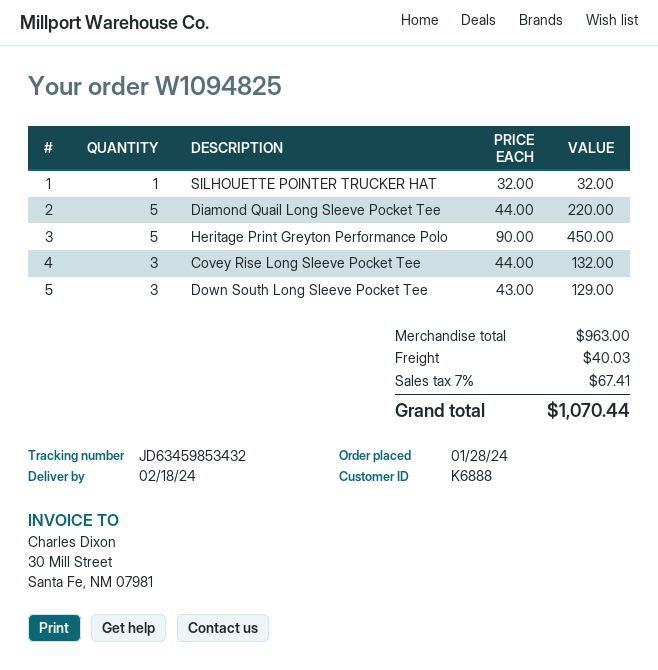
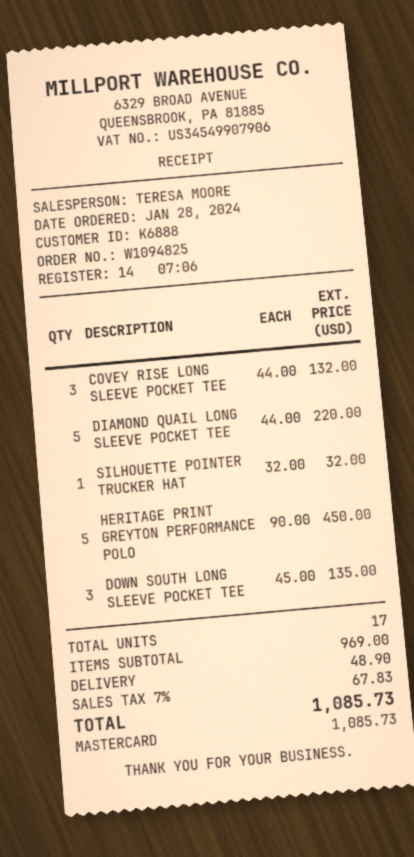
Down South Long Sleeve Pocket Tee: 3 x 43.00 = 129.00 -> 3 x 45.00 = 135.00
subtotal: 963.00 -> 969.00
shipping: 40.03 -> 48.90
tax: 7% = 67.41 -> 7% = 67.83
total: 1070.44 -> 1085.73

····················

» Work item: Omit the pictures; restate every entry word for word.

» Answer to this exercise:
Down South Long Sleeve Pocket Tee: 3 x 43.00 = 129.00 -> 3 x 45.00 = 135.00
subtotal: 963.00 -> 969.00
shipping: 40.03 -> 48.90
tax: 7% = 67.41 -> 7% = 67.83
total: 1070.44 -> 1085.73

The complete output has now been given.